We find this construction of the contract to be both reasonable and applicable to the circumstances of the instant case. The defect in question was one which existed at the time when the circuit breaker was delivered to the Government, not one that came into being subsequently. The liability imposed is for a defect which appellant could have prevented, through the exercise of better control over its subcontractor, and which it was duty-bound to prevent under such provisions of the contract as paragraph 109.

The construction here adopted does not proceed upon the assumption that the circuit breaker would endlessly perform its functions or that the rotating insulator column would last forever. Certainly, neither appellant nor the contracting authority, the Bonneville Power Administration, were prescient to the extent that the duration of the useful life of the circuit breaker could be foretold with absolute certainty.
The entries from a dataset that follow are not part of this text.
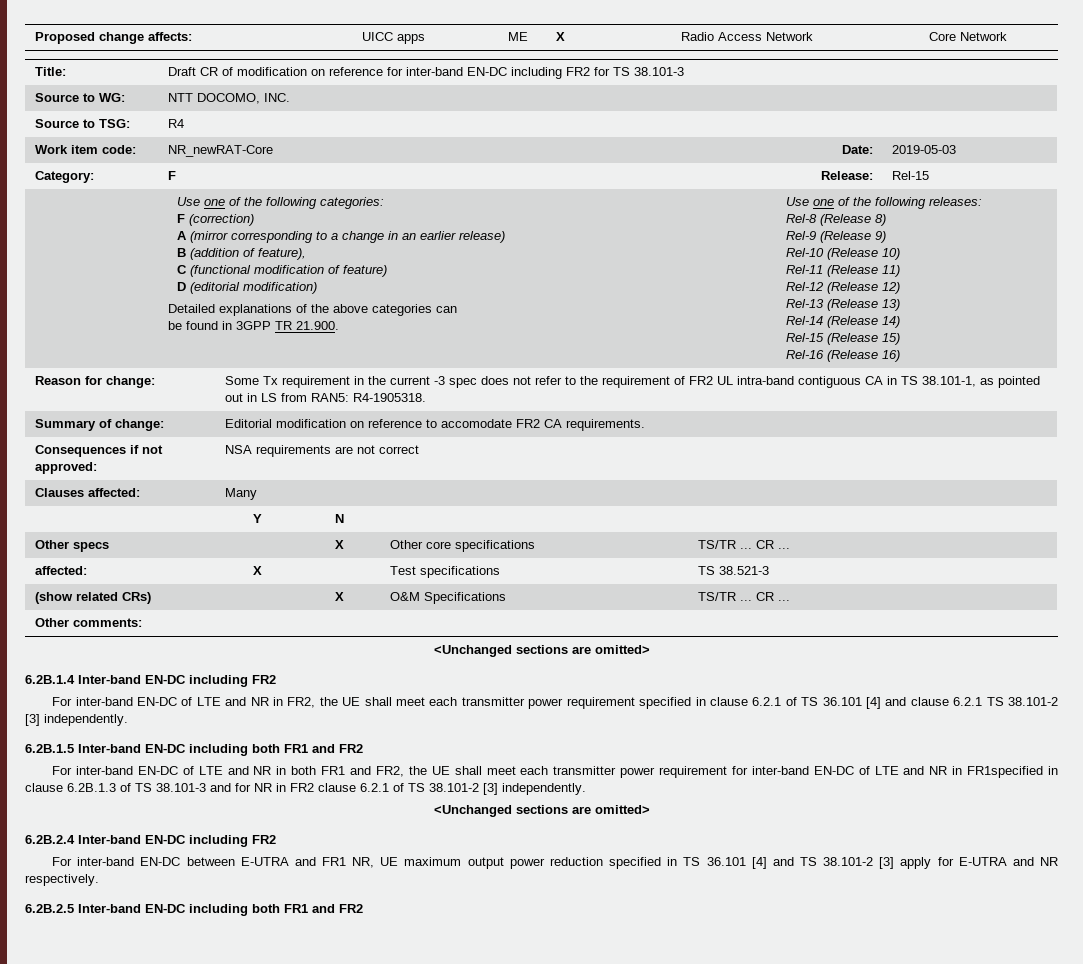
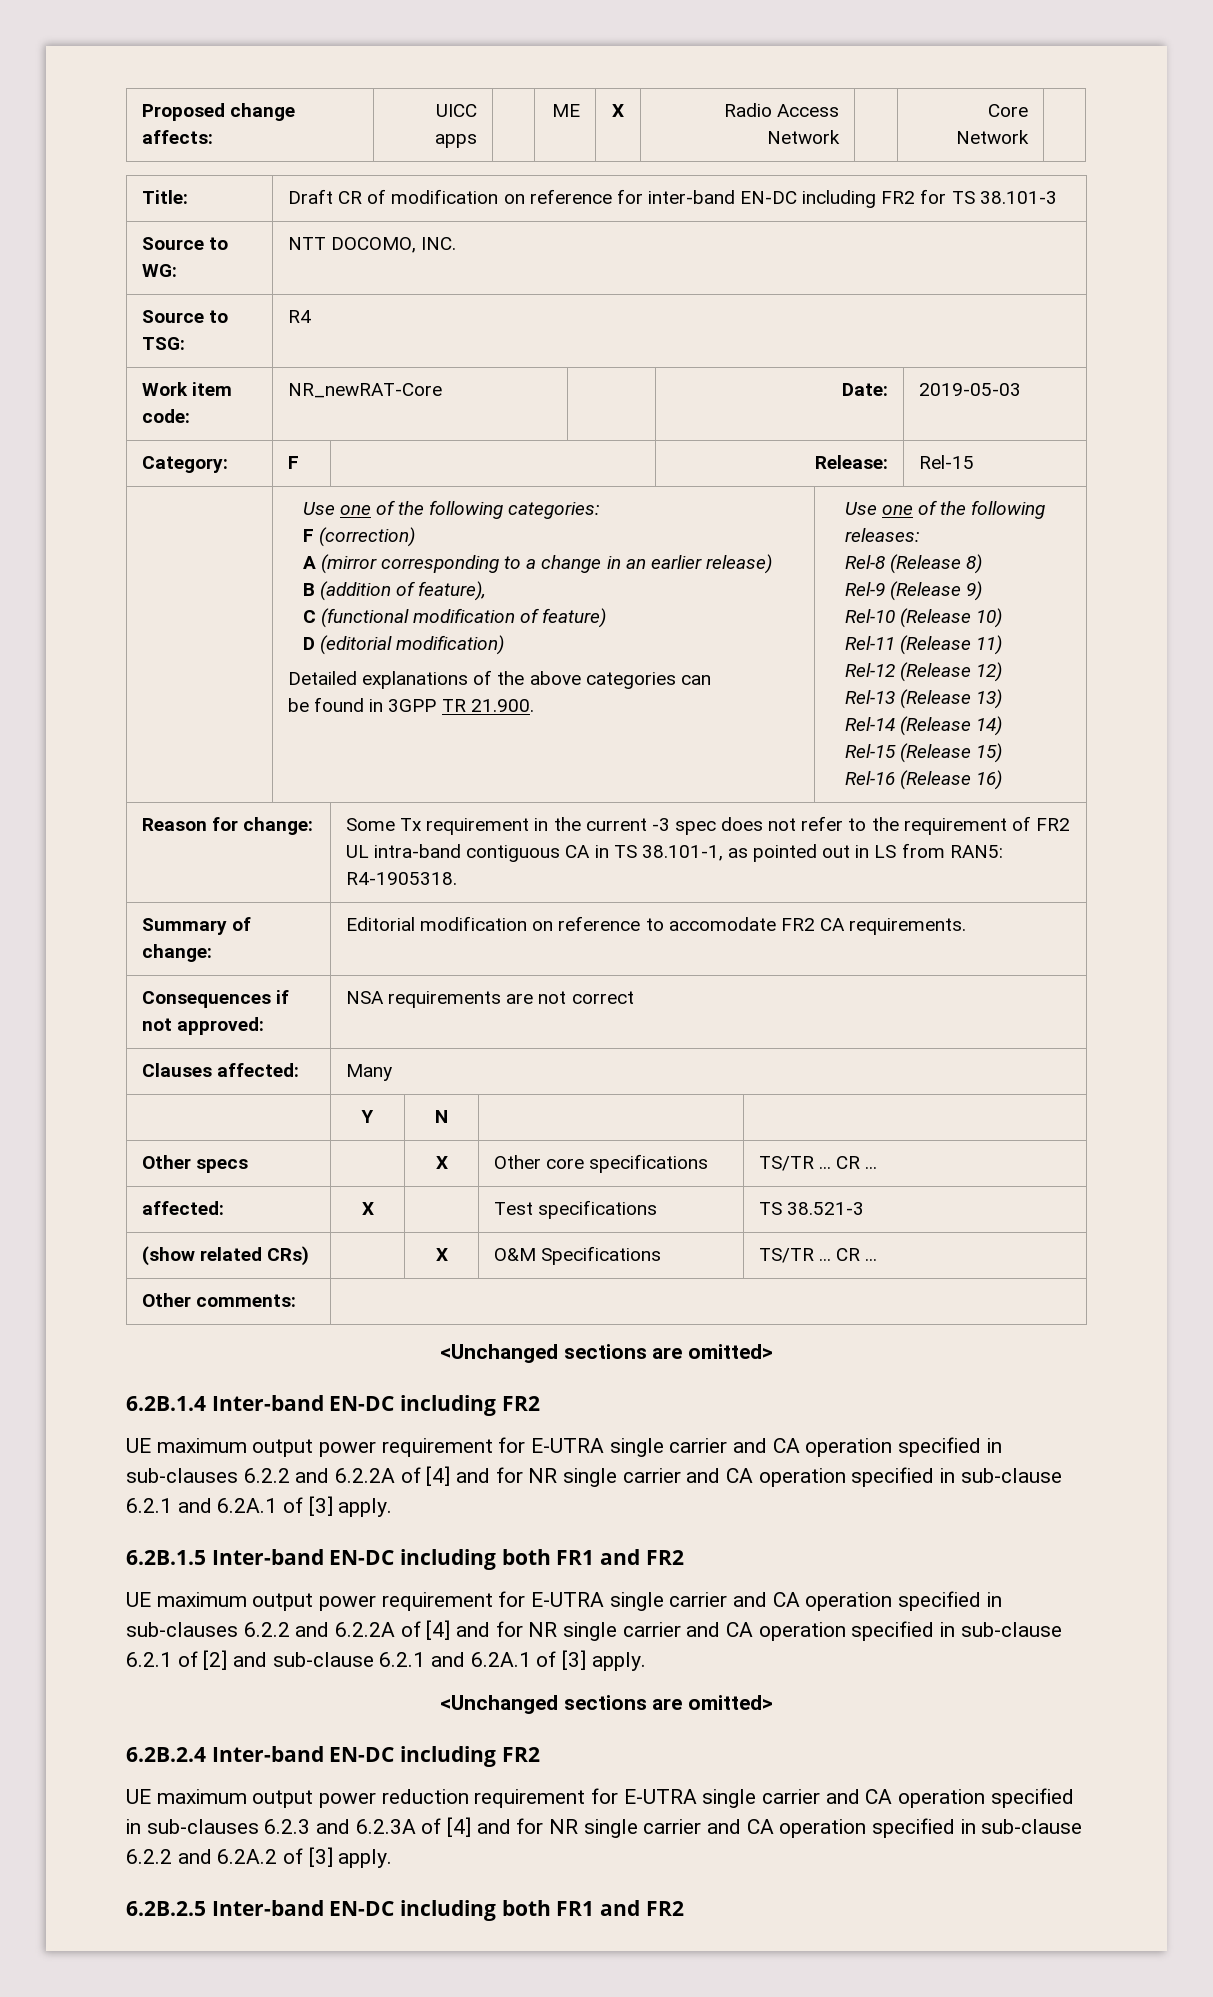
- For inter-band EN-DC of LTE and NR in FR2, the UE shall meet each transmitter power requirement specified in clause 6.2.1 of TS 36.101 [4] and clause 6.2.1 TS 38.101-2 [3] independently.
+ UE maximum output power requirement for E-UTRA single carrier and CA operation specified in sub-clauses 6.2.2 and 6.2.2A of [4] and for NR single carrier and CA operation specified in sub-clause 6.2.1 and 6.2A.1 of [3] apply.
- For inter-band EN-DC of LTE and NR in both FR1 and FR2, the UE shall meet each transmitter power requirement for inter-band EN-DC of LTE and NR in FR1specified in clause 6.2B.1.3 of TS 38.101-3 and for NR in FR2 clause 6.2.1 of TS 38.101-2 [3] independently.
+ UE maximum output power requirement for E-UTRA single carrier and CA operation specified in sub-clauses 6.2.2 and 6.2.2A of [4] and for NR single carrier and CA operation specified in sub-clause 6.2.1 of [2] and sub-clause 6.2.1 and 6.2A.1 of [3] apply.
- For inter-band EN-DC between E-UTRA and FR1 NR, UE maximum output power reduction specified in TS 36.101 [4] and TS 38.101-2 [3] apply for E-UTRA and NR respectively.
+ UE maximum output power reduction requirement for E-UTRA single carrier and CA operation specified in sub-clauses 6.2.3 and 6.2.3A of [4] and for NR single carrier and CA operation specified in sub-clause 6.2.2 and 6.2A.2 of [3] apply.

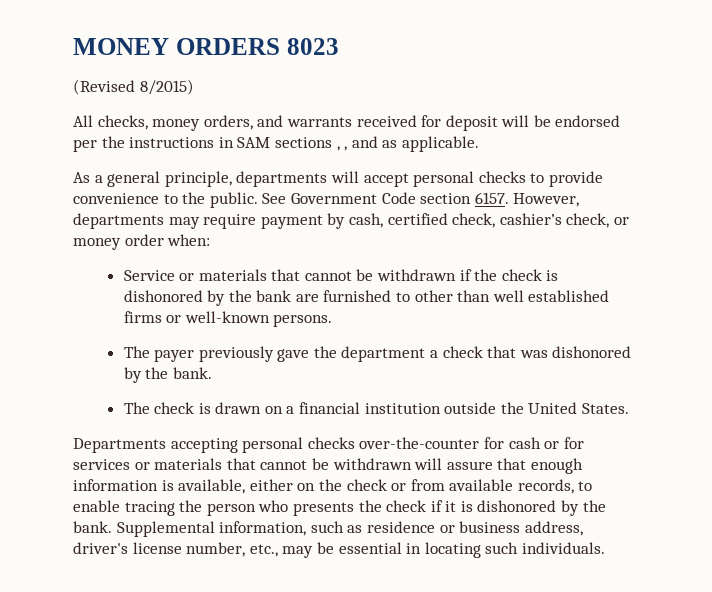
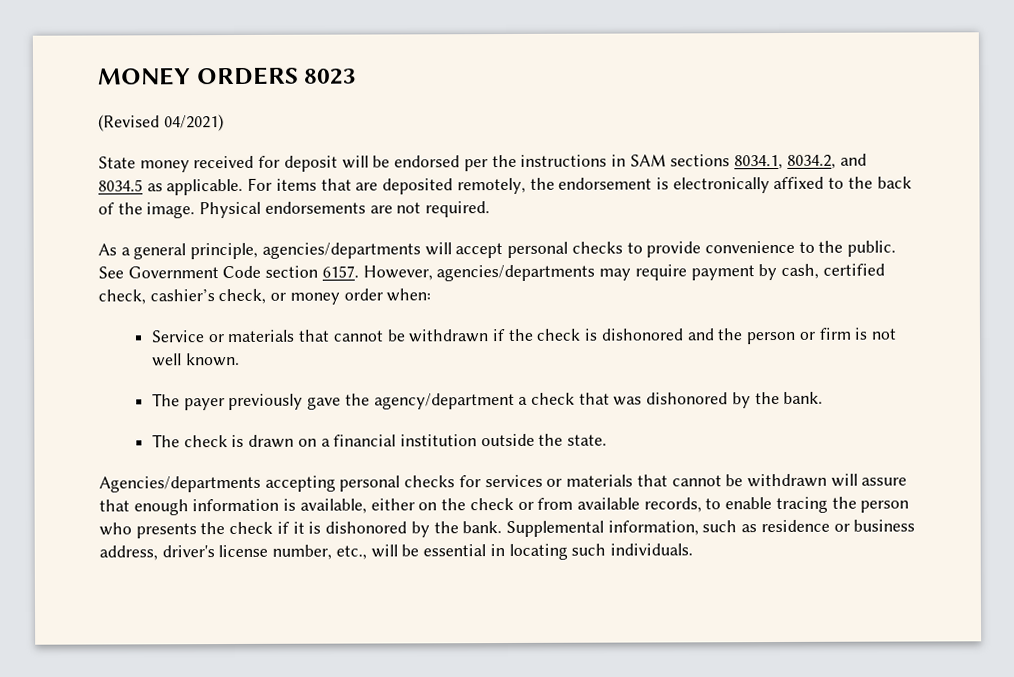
- (Revised 8/2015)
- All checks, money orders, and warrants received for deposit will be endorsed per the instructions in SAM sections , , and as applicable.
+ (Revised 04/2021)
+ State money received for deposit will be endorsed per the instructions in SAM sections 8034.1, 8034.2, and 8034.5 as applicable. For items that are deposited remotely, the endorsement is electronically affixed to the back of the image. Physical endorsements are not required.
- As a general principle, departments will accept personal checks to provide convenience to the public.
+ As a general principle, agencies/departments will accept personal checks to provide convenience to the public.
- However, departments may require payment by cash, certified check, cashier’s check, or money order when:
+ However, agencies/departments may require payment by cash, certified check, cashier’s check, or money order when:
- Service or materials that cannot be withdrawn if the check is dishonored by the bank are furnished to other than well established firms or well-known persons.
+ Service or materials that cannot be withdrawn if the check is dishonored and the person or firm is not well known.
- The payer previously gave the department a check that was dishonored by the bank.
+ The payer previously gave the agency/department a check that was dishonored by the bank.
- The check is drawn on a financial institution outside the United States.
- Departments accepting personal checks over-the-counter for cash or for services or materials that cannot be withdrawn will assure that enough information is available, either on the check or from available records, to enable tracing the person who presents the check if it is dishonored by the bank.
+ The check is drawn on a financial institution outside the state.
+ Agencies/departments accepting personal checks for services or materials that cannot be withdrawn will assure that enough information is available, either on the check or from available records, to enable tracing the person who presents the check if it is dishonored by the bank.
- Supplemental information, such as residence or business address, driver's license number, etc., may be essential in locating such individuals.
+ Supplemental information, such as residence or business address, driver's license number, etc., will be essential in locating such individuals.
If, prior to a failure due to a latent defect, the value of the breaker had been materially diminished by normal wear and tear, technical obsolescence or other forms of depreciation, this reduction in value would be a factor to be considered in determining the amount of the repair costs properly chargeable to appellant. Here, however, the failure of the circuit breaker was proximately caused by the defective manner in which the rotating insulator column had been fabricated, and occurred at a time when the equipment was relatively new. We find therefore:

1. That the failure of the circuit breaker was caused by defective fabrication of the rotating insulator column, which was an integral component thereof.

2. That this defect was not discernable by the Government through reasonable methods of pre-acceptance inspection, and was a latent defect within the meaning of the Inspection clause (Clause 5) of the contract;

3. That the provisions of the Guarantee clause (paragraph 112) of the contract are not inconsistent with, and do not override the portion of the Inspection clause that pertains to latest defects; and

4. That the failure of the circuit breaker after its final acceptance entitles the Government to the remedies specified in the Inspection clause.

Conclusion

For the reasons set forth above, the appeal is denied.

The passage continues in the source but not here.